Some of you may be thinking, “That’s nice, but it certainly doesn’t describe my family.” That may be true. But consider this: At one time, St. Monica was an alcoholic. She had a verbally abusive, non-Christian husband who cheated on her. Her son Augustine abandoned his faith as a teenager, defiantly embraced another religion, came home from college with a live-in girlfriend, fathered a child out of wedlock with her, and then later sneaked out of the country in order to get away from Mom.
For his part, St. Augustine suffered from depression at times; he spent many years adrift as he sought meaning and purpose in life; he wasted time and money on silly and immoral entertainment; and he struggled with a sexual compulsion that filled him with shame.

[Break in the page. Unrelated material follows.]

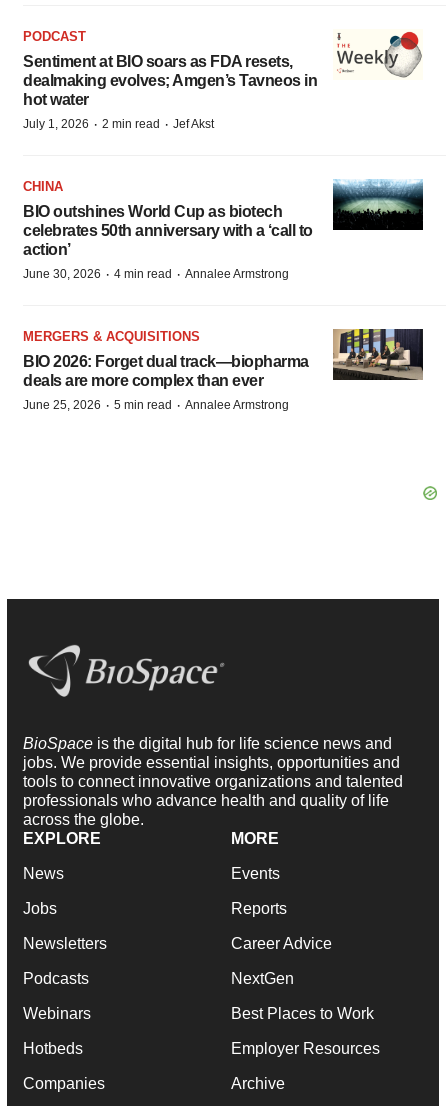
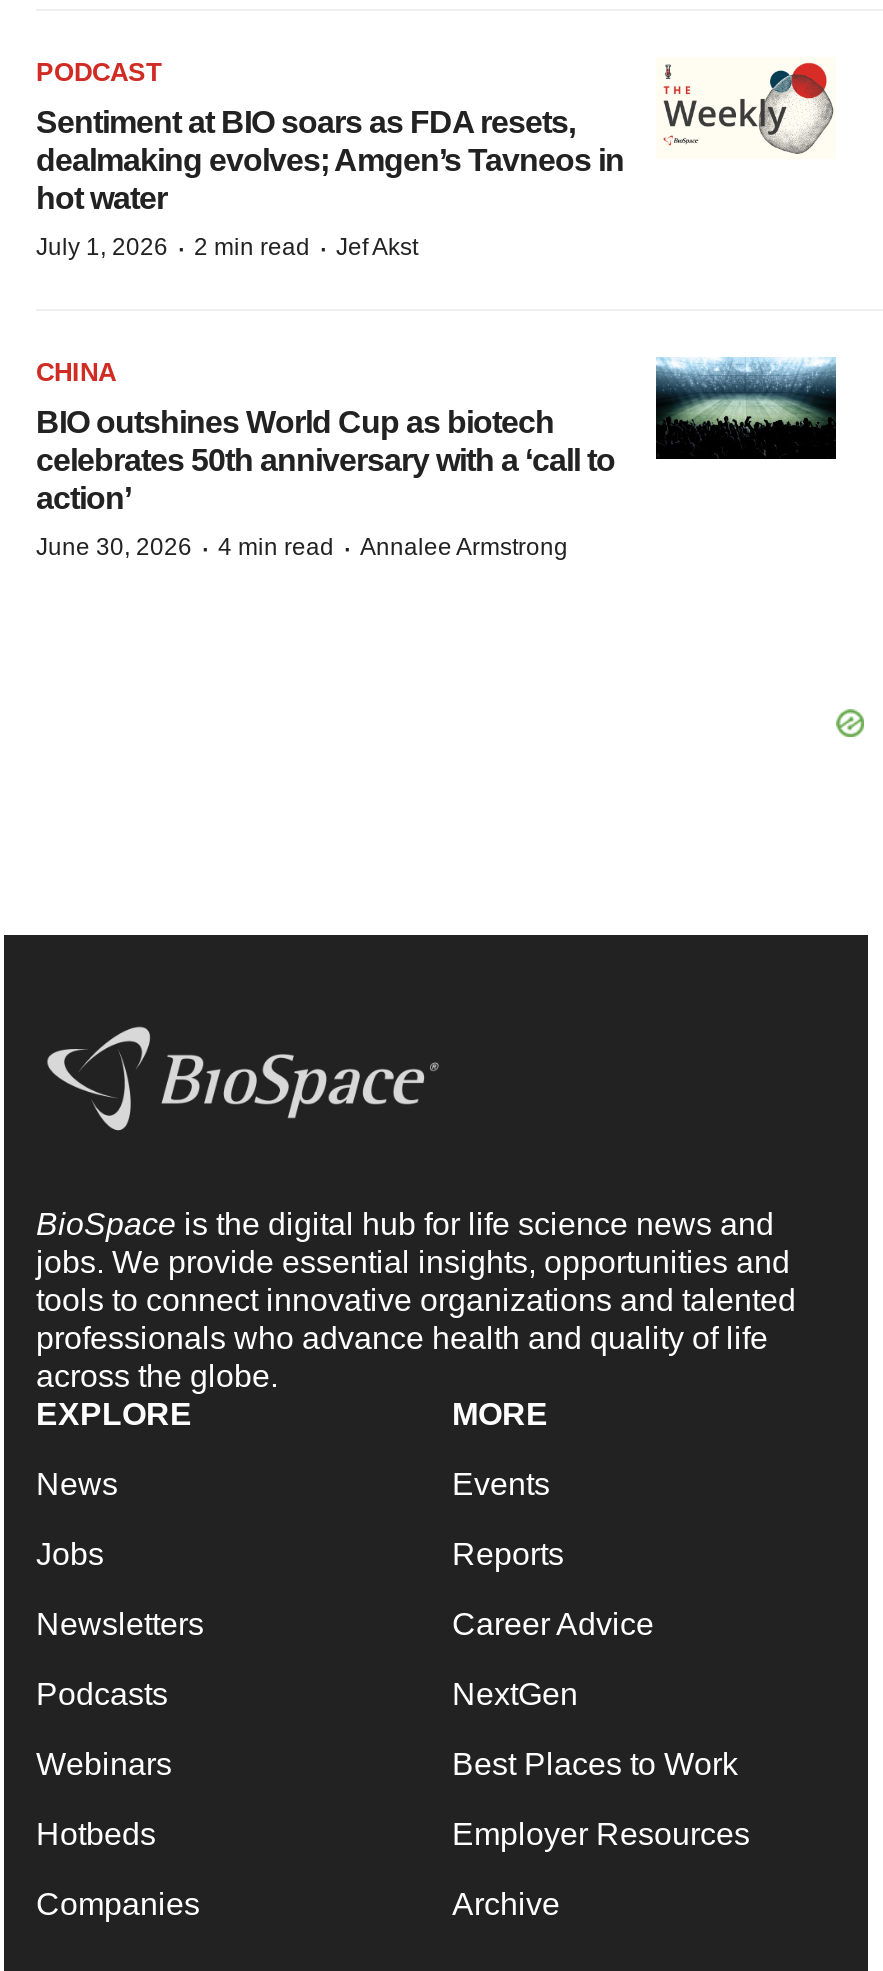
- [image]
- MERGERS & ACQUISITIONS
- BIO 2026: Forget dual track—biopharma
- deals are more complex than ever
- June 25, 2026 · 5 min read · Annalee Armstrong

Does that sound a bit more familiar? Sound a bit more like a real family. It even sound a bit like a dysfunctional family. But that’s not the entire story, which has a happy ending. Augustine eventually returned to his Christian roots and became a great bishop; Monica’s pagan husband changed his ways and became a Christian as well; and Monica recovered from alcoholism and died in the company of her son, whom she had shortly beforehand watched being baptized at the hands of another saint, St. Ambrose.
Their story, I think, should give real hope to real families who struggle with real problems: Hope that now matter how bad things may seem, there’s always the possibility for healing, conversion, reconciliation, growth, and freedom. For nothing is impossible with God!